I personally would not follow the Saturday speed run with the longest run of the week, even if you call it your long slow recovery run. Better to space the most demanding runs, especially if you are running consecutive days.

You are making great progress, Dave, but you are still a new runner. I know you are young, but I have read that you should run regularly for a year (arbitrary, I know) before you run on consecutive days and then the golden rule is never follow a hard run with a hard run.

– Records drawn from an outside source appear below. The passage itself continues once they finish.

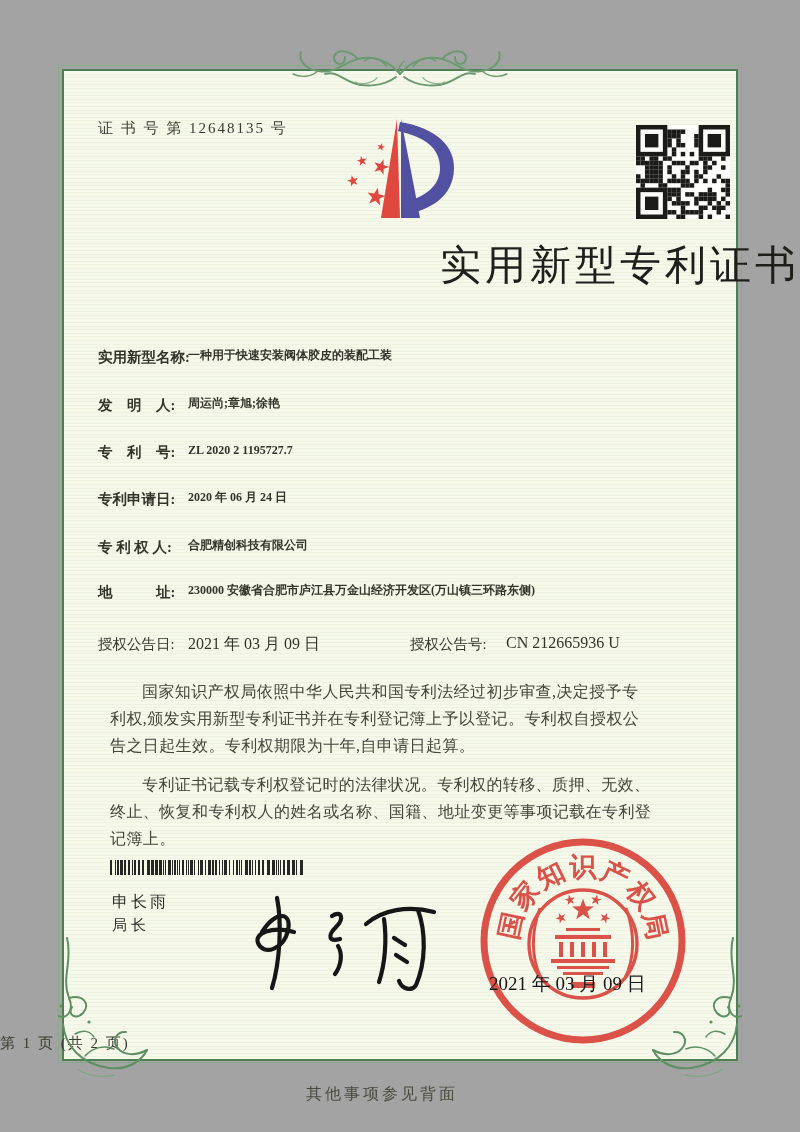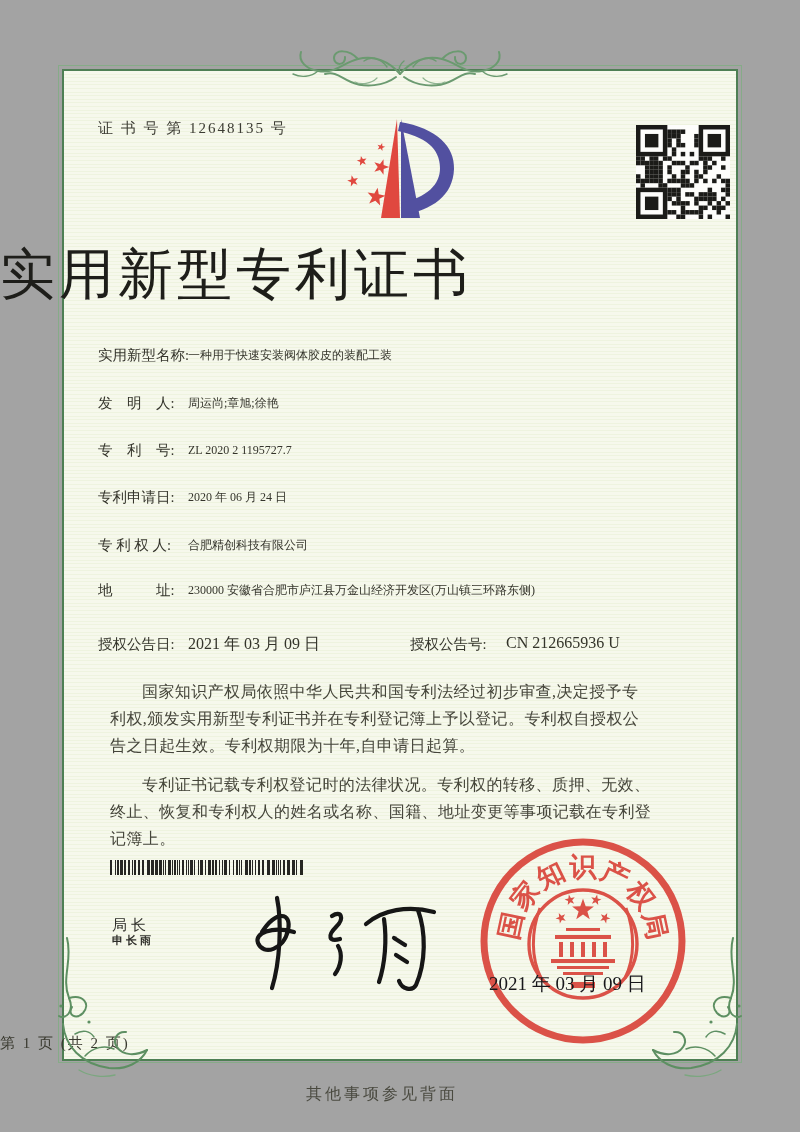"实用新型专利证书" .title { font-size: 55px -> 41px; text-align: left -> right }
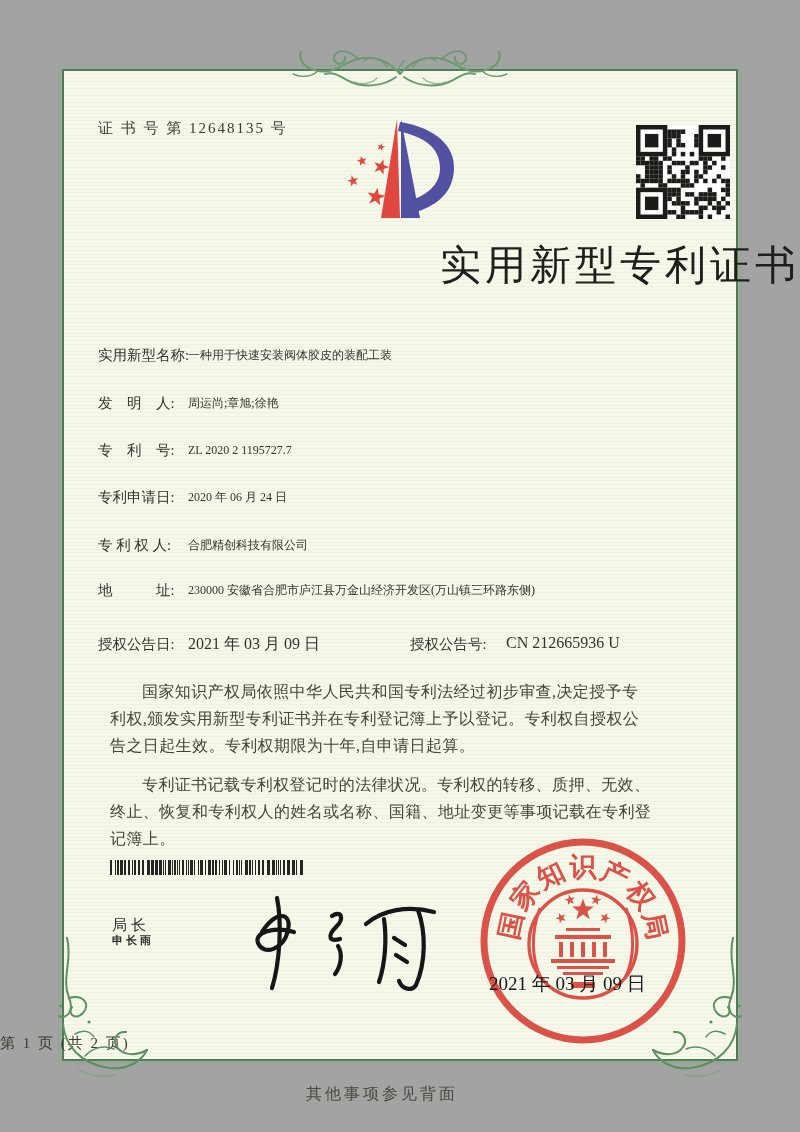"实用新型名称:" .field-row { align-items: center -> flex-end; font-weight: none -> bold }
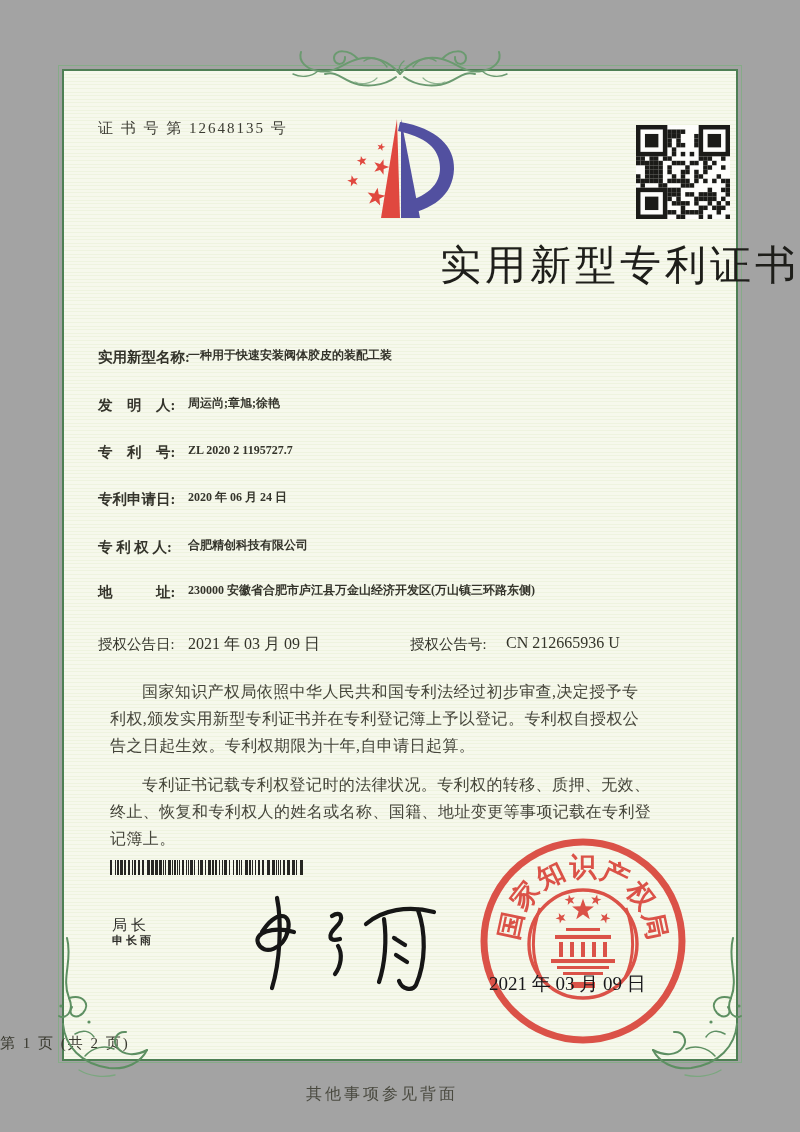"申长雨" .sign-name { font-size: 11px -> 16px; font-weight: bold -> none; top: 933px -> 892px }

I don't want to become a scaremonger, but you put me in mind of this post, which I have kept as a reminder. healthunlocked.com/couchto5....

Be careful. The IC is frustrating and demotivating.

Edit: have reposted link.

Irishprincess profile image
IrishprincessGraduate10

I agree with the wisdom of IT but the rest of your plan sounds good. You could vary it more by swapping one of the shorter runs with intervals and if your race course has hills then incorporate a few hills in your training too.

I assume you know about the 10% rule? (Don't increase your weekly total mileage more than 10%) . It's also a good idea to reduce or maintain weekly mileage every three weeks or so.

Keep taking your rest days, keep stretching every day and not just after each run and cross train on rest days.

But enjoy the training and the race 🙂

Tomas profile image
TomasGraduate10

I'm gonna no to be the odd one out. I think 4 runs per week is ok, and I think hard after hard MIGHT BE ok if there's a recovery day in between. But I think the ratio between gentle (90 minutes) and hard (60 minutes) puts you at risk of injury, and would suggest that out of your total volume (150 minutes) you should probably only do 30 minutes hard, but do make the hard HARD. Also, make sure the non hard runs are really gentle, you don't want the middle ground that is too hard to recover while also be too gentle to improve.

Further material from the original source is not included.